And if you’re following a plant-based diet? Traditional lasagna is usually off the table.

That’s exactly why we created this High-Protein Vegan Lasagna at Recipes Garden a recipe that gives you all the cozy, comforting layers you love, without the heaviness.

This version is 100% plant-based, packed with 23g of protein per serving, and made with simple, wholesome ingredients like lentils, tofu, and a rich tomato sauce. It’s hearty, satisfying, and perfect for both weeknight dinners and meal prep.

📌 Save this recipe for later you’ll want it on repeat!

Why You’ll Love This High-Protein Vegan Lasagna

At Recipes Garden, we focus on recipes that are practical, nourishing, and seriously delicious—and this one delivers on all fronts.

Here’s why this recipe stands out:

  • 100% vegan & dairy-free
  • High protein (23g per serving)
  • Classic comfort food—made healthier
  • Family-friendly & kid-approved
  • Balanced with protein, fiber, and nutrients
  • Perfect for meal prep
  • Creamy, cheesy texture without dairy

It’s everything you love about lasagna just lighter, healthier, and better for you.

What Makes This Lasagna High in Protein?

Unlike traditional lasagna, which relies heavily on cheese, this version uses smart plant-based protein sources to keep you full and energized.

vegetable lasagna recipe easy

Key Protein Ingredients:

  • Lentils – high in protein and fiber
  • Tofu – complete plant protein with a creamy texture
  • Nutritional yeast – adds cheesy flavor + extra protein

This combination creates a filling that is:

  • Rich and satisfying
  • Nutrient-dense
  • Perfect for weight management

Ingredients You’ll Need

This recipe uses simple pantry staples nothing fancy required.

For the Protein Filling:

  • 1 cup cooked lentils (green or brown)
  • 1 block firm tofu (or white beans for soy-free)
  • 2 tbsp nutritional yeast
  • 2 garlic cloves (minced)
  • 1 tsp oregano
  • ½ tsp smoked paprika
  • Salt & pepper to taste

For the Sauce:

  • 1 tbsp olive oil (or water for oil-free)
  • 1 medium onion (diced)
  • 3 garlic cloves (minced)
  • 1 can crushed tomatoes (28 oz)
  • 2 tbsp tomato paste
  • 1 tsp dried basil
  • 1 tsp oregano
  • Red pepper flakes (optional)

For the Layers:

  • 9–12 lasagna noodles (whole wheat or gluten-free)
  • 2 cups fresh spinach or kale
  • 1 cup vegan mozzarella

Step-by-Step: How to Make Vegan Lasagna

This recipe may look fancy but it’s actually super simple.

veg lasagna recipe easy

Step 1: Prepare the Protein Filling

  • Crumble the tofu into a bowl (ricotta-like texture)
  • Add lentils, nutritional yeast, garlic, and spices
  • Mix well until creamy and combined

👉 This creates a cheesy, protein-rich filling without dairy.

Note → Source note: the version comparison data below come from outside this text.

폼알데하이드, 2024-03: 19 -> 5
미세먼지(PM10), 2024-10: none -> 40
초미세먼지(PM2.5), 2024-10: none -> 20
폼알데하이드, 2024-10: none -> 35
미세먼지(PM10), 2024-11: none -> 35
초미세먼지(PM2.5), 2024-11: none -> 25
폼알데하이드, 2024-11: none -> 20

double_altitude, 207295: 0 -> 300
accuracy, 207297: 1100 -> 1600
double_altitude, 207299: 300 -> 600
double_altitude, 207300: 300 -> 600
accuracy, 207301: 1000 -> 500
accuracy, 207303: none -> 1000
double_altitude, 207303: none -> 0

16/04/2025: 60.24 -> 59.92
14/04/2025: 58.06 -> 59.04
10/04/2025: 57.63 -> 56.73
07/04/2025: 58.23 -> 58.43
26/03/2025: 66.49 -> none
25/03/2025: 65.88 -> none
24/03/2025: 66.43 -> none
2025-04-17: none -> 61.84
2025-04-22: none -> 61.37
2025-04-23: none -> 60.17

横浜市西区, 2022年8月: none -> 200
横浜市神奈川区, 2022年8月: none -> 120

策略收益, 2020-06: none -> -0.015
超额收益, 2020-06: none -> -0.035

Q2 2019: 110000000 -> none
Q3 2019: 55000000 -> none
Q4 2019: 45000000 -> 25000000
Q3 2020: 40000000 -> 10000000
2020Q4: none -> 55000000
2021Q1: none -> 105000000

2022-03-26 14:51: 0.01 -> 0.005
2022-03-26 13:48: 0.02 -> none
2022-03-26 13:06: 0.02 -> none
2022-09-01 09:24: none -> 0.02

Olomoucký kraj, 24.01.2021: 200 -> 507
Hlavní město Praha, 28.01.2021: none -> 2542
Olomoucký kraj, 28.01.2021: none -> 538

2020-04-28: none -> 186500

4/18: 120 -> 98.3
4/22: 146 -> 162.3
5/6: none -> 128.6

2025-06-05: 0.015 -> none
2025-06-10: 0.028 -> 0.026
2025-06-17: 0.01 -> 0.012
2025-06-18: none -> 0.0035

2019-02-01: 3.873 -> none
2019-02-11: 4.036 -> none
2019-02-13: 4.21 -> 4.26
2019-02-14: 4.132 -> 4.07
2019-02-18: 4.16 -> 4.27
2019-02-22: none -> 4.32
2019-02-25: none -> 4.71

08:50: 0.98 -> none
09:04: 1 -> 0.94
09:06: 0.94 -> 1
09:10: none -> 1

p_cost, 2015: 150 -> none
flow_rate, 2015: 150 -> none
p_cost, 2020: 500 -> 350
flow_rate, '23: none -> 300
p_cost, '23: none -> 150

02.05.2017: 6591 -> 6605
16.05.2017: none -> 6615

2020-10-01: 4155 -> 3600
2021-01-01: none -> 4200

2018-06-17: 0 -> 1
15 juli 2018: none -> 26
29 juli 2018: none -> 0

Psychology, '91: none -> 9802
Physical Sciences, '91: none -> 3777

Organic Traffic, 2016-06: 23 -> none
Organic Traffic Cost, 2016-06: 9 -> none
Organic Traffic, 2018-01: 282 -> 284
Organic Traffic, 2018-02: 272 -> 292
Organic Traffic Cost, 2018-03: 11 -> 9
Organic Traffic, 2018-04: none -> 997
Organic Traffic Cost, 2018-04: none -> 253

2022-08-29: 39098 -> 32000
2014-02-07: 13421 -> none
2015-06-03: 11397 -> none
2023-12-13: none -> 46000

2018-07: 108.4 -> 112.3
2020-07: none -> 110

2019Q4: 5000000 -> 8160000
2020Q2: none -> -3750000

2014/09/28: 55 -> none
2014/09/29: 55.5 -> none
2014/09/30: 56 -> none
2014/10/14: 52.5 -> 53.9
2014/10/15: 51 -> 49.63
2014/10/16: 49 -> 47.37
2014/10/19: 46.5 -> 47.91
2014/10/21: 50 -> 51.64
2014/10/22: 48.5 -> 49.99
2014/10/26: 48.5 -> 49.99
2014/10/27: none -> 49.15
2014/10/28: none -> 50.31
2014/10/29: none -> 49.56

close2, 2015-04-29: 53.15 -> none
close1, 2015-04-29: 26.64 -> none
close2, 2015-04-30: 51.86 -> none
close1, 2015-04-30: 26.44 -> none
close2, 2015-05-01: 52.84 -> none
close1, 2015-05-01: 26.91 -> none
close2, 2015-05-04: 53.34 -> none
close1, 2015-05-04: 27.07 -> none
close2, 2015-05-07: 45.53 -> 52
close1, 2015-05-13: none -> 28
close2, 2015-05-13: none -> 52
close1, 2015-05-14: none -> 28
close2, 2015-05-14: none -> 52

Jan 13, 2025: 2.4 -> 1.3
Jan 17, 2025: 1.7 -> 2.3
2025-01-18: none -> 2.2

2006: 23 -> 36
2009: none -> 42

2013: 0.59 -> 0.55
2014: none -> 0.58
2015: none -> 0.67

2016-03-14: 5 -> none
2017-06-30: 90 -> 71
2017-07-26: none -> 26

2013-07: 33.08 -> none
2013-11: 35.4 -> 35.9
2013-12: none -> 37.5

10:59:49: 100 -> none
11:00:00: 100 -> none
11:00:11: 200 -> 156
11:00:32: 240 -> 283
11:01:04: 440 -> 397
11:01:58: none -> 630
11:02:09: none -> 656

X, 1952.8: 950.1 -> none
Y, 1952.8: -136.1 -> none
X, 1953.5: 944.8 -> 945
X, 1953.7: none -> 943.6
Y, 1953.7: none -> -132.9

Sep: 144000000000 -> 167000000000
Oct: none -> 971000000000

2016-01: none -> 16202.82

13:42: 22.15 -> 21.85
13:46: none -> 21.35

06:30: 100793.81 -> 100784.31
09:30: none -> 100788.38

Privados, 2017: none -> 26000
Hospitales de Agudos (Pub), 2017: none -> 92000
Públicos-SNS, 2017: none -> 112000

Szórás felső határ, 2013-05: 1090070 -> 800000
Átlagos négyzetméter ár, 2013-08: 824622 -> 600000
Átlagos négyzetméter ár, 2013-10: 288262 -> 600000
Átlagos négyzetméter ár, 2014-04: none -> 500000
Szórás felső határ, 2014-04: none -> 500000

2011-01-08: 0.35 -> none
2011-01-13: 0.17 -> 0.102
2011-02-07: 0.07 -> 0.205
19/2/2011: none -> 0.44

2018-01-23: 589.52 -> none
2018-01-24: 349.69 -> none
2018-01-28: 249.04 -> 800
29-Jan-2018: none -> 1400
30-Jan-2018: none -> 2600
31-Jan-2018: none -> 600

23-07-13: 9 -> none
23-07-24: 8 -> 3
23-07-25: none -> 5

Step 2: Make the Tomato Sauce

  • Heat a pan with oil (or water for oil-free)
  • Sauté onion and garlic until soft
  • Add crushed tomatoes, tomato paste, and seasoning
  • Simmer for 10–15 minutes

👉 This step builds deep, rich flavor.

Step 3: Cook the Noodles

  • Boil noodles according to package instructions
  • If using no-boil noodles, skip this step

Step 4: Layer the Lasagna

In a baking dish, layer in this order:

  1. Tomato sauce
  2. Noodles
  3. Protein filling
  4. Spinach or kale

Repeat layers and finish with:

  • Noodles
  • Sauce
  • Vegan mozzarella

Step 5: Bake to Perfection

  • Cover with foil and bake at 375°F (190°C) for 30 minutes
  • Remove foil and bake another 10–15 minutes

👉 The top should be golden and bubbly.

Nutrition Breakdown (Per Serving)

This lasagna is both comforting and nourishing:

  • Calories: ~350
  • Protein: ~23g
  • Fiber: High
  • Fat: Moderate
  • Carbs: Balanced

Perfect for:

  • Weight loss
  • Muscle support
  • Balanced eating

Why This Recipe Is Great for Weight Loss

At Recipes Garden, we always focus on meals that support your health goals.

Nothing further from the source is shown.